Zhao R, Seither R, Brigle K E, Sharina I G, Wang P J, Goldman I D
Departments of Medicine, Molecular Pharmacology, and the Albert Einstein College of Medicine Cancer Center, Bronx, New York 10461, USA.
J Biol Chem. 1997 Aug 22;272(34):21207-12. doi: 10.1074/jbc.272.34.21207.
Transport of reduced folates in murine leukemia cells is mediated by the bidirectional reduced folate carrier (RFC1) and independent unidirectional exit pumps. RFC1 has been proposed to be intrinsically equilibrating, generating transmembrane gradients by exchange with inorganic and organic anions. This paper defines the role of high level carrier expression, through transfection with RFC1 cDNA, on concentrative transport of the folate analog, methotrexate (MTX) in murine L1210 leukemia cells. RFC1 was expressed in the MTXrA line, which lacks a functional endogenous carrier to obtain the MTXrA-R16 clonal derivative. Influx was increased approximately 9-fold in MTXrA-R16 cells without a change in Km. The efflux rate constant was increased by a factor of 5.1 relative to L1210 cells, and this resulted in only a 2.1-fold increase in the steady-state level of free intracellular MTX, [MTX]i, when [MTX]e was 1 microM. The concentrative advantage for RFC1 (the ratio of [MTX]i in MTXrA-R16 to L1210 cells) increased from 1.8 at 0.1 microM MTX to 3.8 at an [MTX]e level of 30 microM. Augmented transport in MTXrA-R16 cells was accompanied by a 2-fold increase in accumulation of MTX polyglutamate derivatives and a approximately 50% decrease in the EC50 for 5-formyltetrahydrofolate and folic acid and the MTX IC50 relative to L1210 cells.
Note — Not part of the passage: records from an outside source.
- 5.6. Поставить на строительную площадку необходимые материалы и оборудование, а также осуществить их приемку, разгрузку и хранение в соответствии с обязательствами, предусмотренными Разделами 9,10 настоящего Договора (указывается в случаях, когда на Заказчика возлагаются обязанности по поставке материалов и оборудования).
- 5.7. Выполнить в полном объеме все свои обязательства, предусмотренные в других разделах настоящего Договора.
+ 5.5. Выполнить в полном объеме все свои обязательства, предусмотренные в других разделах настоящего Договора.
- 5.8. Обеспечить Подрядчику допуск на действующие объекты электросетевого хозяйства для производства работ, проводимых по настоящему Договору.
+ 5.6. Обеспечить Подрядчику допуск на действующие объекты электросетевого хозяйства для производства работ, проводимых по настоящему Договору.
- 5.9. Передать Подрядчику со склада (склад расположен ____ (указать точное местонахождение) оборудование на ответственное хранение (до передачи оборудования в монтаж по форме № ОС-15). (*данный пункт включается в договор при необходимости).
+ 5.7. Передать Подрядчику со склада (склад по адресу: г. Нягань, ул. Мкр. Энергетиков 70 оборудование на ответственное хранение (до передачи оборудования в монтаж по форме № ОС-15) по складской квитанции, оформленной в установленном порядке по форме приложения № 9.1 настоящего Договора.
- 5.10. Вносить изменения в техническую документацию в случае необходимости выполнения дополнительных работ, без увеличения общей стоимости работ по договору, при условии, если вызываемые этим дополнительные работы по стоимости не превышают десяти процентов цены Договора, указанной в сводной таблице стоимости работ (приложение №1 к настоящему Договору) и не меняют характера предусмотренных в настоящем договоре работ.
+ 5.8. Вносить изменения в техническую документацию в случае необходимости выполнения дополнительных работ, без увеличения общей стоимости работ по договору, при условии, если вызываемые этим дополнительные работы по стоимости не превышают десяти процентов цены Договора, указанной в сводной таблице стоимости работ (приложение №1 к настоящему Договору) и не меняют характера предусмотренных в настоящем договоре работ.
These alterations paralleled changes in [MTX]i and not the much larger change in influx at low [MTX]e levels, consistent with the critical role that free intracellular folates and drug play in meeting cellular needs for folates and as a determinant of antifolate activity, respectively. The data indicate that RFC1 produces a large and near symmetrical increase in the bidirectional fluxes of MTX resulting in only a small increase in the transmembrane chemical gradient at low extracellular folate levels. Hence, increased expression of RFC1, alone, may not be an efficient adaptive response to folate deprivation, and other factors may come into play to account for the marked increases in concentrative folate transport which occur when cells are subjected to low folate-selective pressure.
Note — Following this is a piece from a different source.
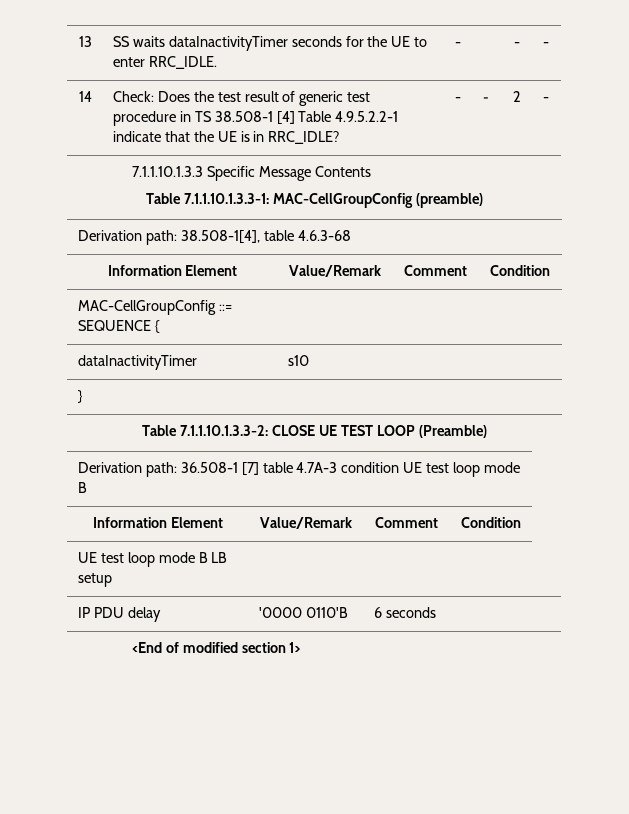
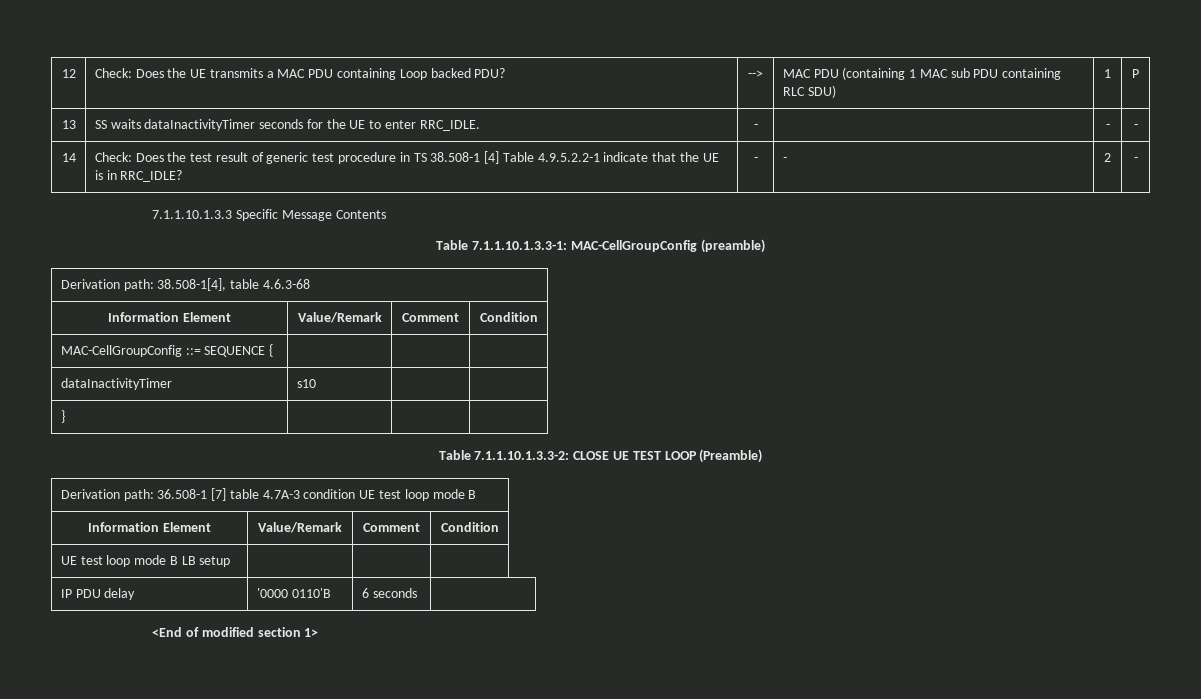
+ 12 | Check: Does the UE transmits a MAC PDU containing Loop backed PDU? | --> | MAC PDU (containing 1 MAC sub PDU containing RLC SDU) | 1 | P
还原型叶酸在小鼠白血病细胞中的转运由双向还原型叶酸载体(RFC1)和独立的单向外排泵介导。有人提出RFC1本质上是平衡的,通过与无机和有机阴离子交换产生跨膜梯度。本文通过用RFC1 cDNA转染来定义高水平载体表达对叶酸类似物甲氨蝶呤(MTX)在小鼠L1210白血病细胞中浓缩转运的作用。RFC1在MTXrA细胞系中表达,该细胞系缺乏功能性内源性载体,从而获得MTXrA-R16克隆衍生物。在MTXrA-R16细胞中,内流增加了约9倍,而Km没有变化。相对于L1210细胞,外排速率常数增加了5.1倍,当[MTX]e为1 microM时,这仅导致细胞内游离MTX的稳态水平[MTX]i增加了2.1倍。RFC1的浓缩优势(MTXrA-R16中[MTX]i与L1210细胞的比值)从0.1 microM MTX时的1.8增加到30 microM [MTX]e水平时的3.8。MTXrA-R16细胞中转运的增强伴随着MTX多聚谷氨酸衍生物积累增加2倍,相对于L1210细胞,5-甲酰四氢叶酸和叶酸的EC50以及MTX的IC50降低了约50%。这些变化与[MTX]i的变化平行,而不是在低[MTX]e水平时内流的更大变化,这与游离细胞内叶酸和药物分别在满足细胞对叶酸的需求以及作为抗叶酸活性的决定因素中所起的关键作用一致。数据表明,RFC1使MTX的双向通量大幅且近乎对称地增加,导致在低细胞外叶酸水平时跨膜化学梯度仅小幅增加。因此,单独增加RFC1的表达可能不是对叶酸缺乏的有效适应性反应,当细胞受到低叶酸选择压力时,可能还有其他因素起作用来解释浓缩型叶酸转运的显著增加。